Opposite and below: my first tentative attempts to draw with wax crayon.
Messy Journal Page
Taking up the Whole Page
I decided to work on top of some scribbles I'd already laid down on a page. I was working in an altered book and hadn't gessoed the next page and I didn't want to wait to get started on my crayon experiments. So, I decided to just go over the top of the scribbles and I loved it.
A Bit Cross-Eyed and the Nose needs some Work!
Melting the Crayons
Melt and Smudge
Well, seeing as I'm MeltedRachel, I thought I'd get the hot air gun out and see what affect it had on my wax crayon drawings.
It seems to make the colours a lot more vibrant - I guess a similar effect to burnishing your piece.
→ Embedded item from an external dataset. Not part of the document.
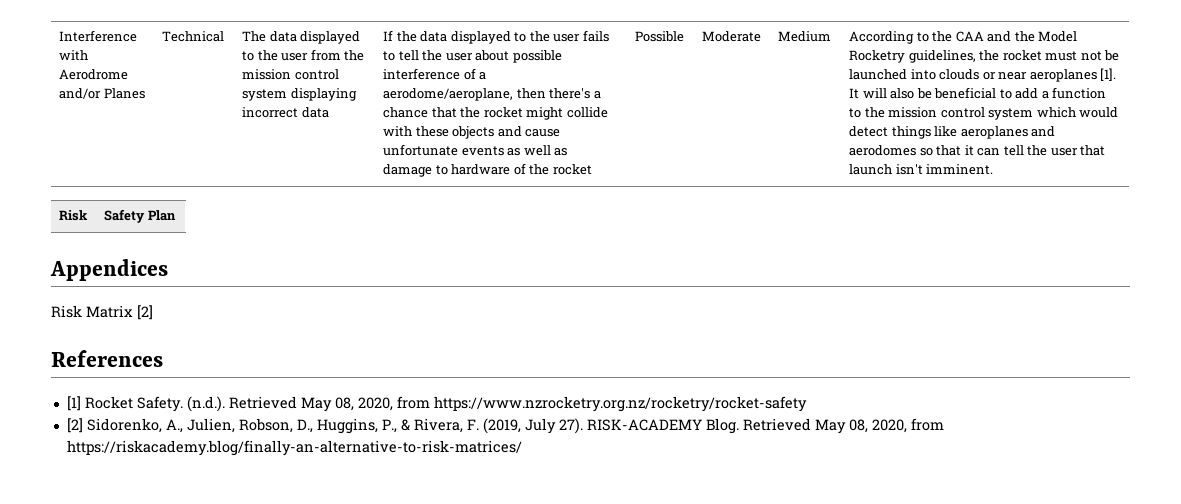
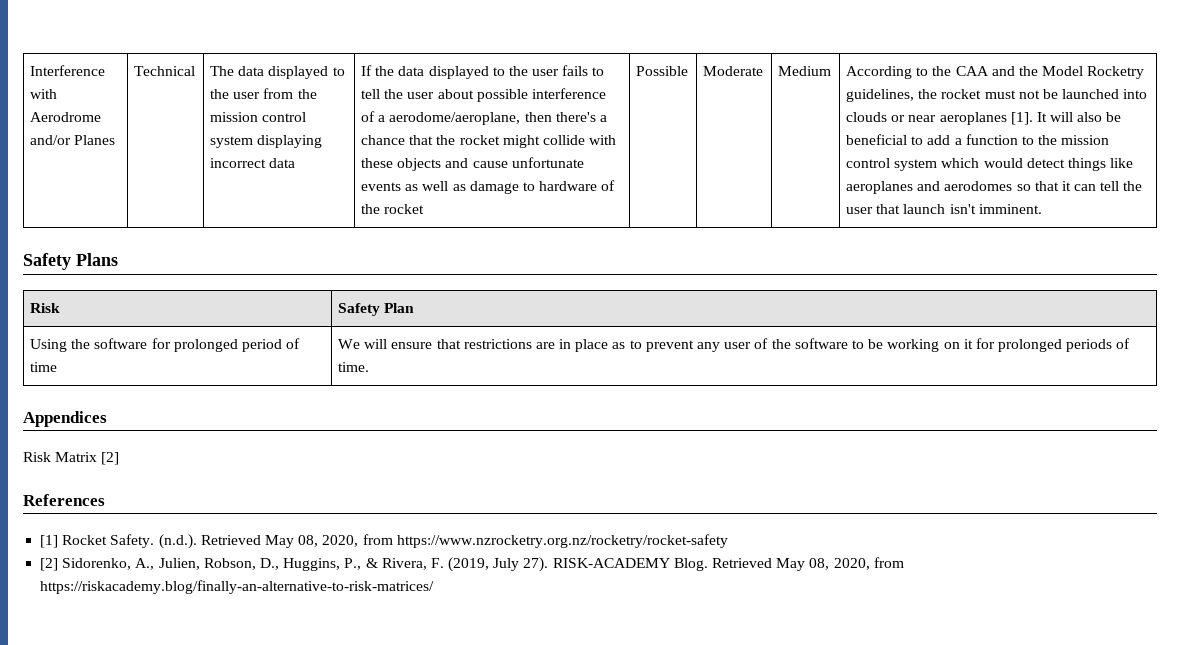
+ Safety Plans
+ Using the software for prolonged period of time | We will ensure that restrictions are in place as to prevent any user of the software to be working on it for prolonged periods of time.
My hot air gun is fairly strong so I was careful not to hold it over my work for too long - the paper beneath can get burnt, any paint can start bubbling off and you can damage the work on the other side of your sketchbook page if you're not careful.
The images above and below were worked on an altered book page. The page was coated in gesso. After the gesso was dried I coloured over the top with my wax crayons as usual. I heated the page with a heat gun and then used a rag to smear the wax.
Dreamy Smudged Wax
Smudged Wax HorseClick thumbnail to view full-size
Give it a Wash
I used washes of black watercolour paint over my crayon drawings.
Wax crayon will resist some water-based paints.
Below you can see how the paint sits on top of the wax in interesting effects when it dries.
Dried Drips of Paint on Wax
Working in my Precious Art Journal
I love this drawing.
Again, I used scribbling in the background. I layered more crayon on top of the scribbles and then sloshed some black watercolour paint on top. Wax crayons resist watercolour which usually gives a cool effect. My page was completely coated in crayon, however, so the paint just dried randomly on top of the wax - I like it.
The Image in Full
Getting Different Skin Tones
At the moment I only have my brown crayon for skin tones - although I could probably try mixing it with the yellow and white on top of it.
Imagine how excited I was to discover that Crayola already had a solution to this problem!
Now I can draw people with a variety of skin tones.
Crayons for drawing people.
Colours include: Apricot; Black; Burnt Sienna; Mahogany; Peach; Sepia; Tan; White.
Melting and Blending
I discovered during my melting experiments that I could get a decent lighter skin colour by blending pink, yellow and brown.
I started with a gessoed page (as I did with the other melting experiments) and then layered my crayon colours up on the page. I believe I started with carnation pink, then added yellow and then brown. I used these colours to make the basic shape of the girl's face. I didn't worry about details at this point.
Once all my layers were in place I used the heat gun to melt the wax. I then used my cloth to blend the colours together.
I worked the details over the top and then gave the piece a wash of blue watercolour paint.
The Pale Girl
Lee Hammond's Drawings
Lee Hammond's Crayon Drawing
I found this book whilst working on this lens.
Check the contents out on Amazon - you can see quite a few of the pages.
Lee Hammond looks like she's using artist quality pencils in her crayon drawings.
Wax Crayon Collage
Crayon Your Own Collage Papers
In the image opposite and below I've used wax crayons to make scribbly collage papers.
I used the paper from the "Scribbles" section above as my background and made some other colours to collage with.
I used black biro to add details - not traditionally the nicest mark-making pen but it seemed to work well on top of the wax.
I particularly like the "spikenard flower heads" depicted in yellow - that seemed to work well on this piece.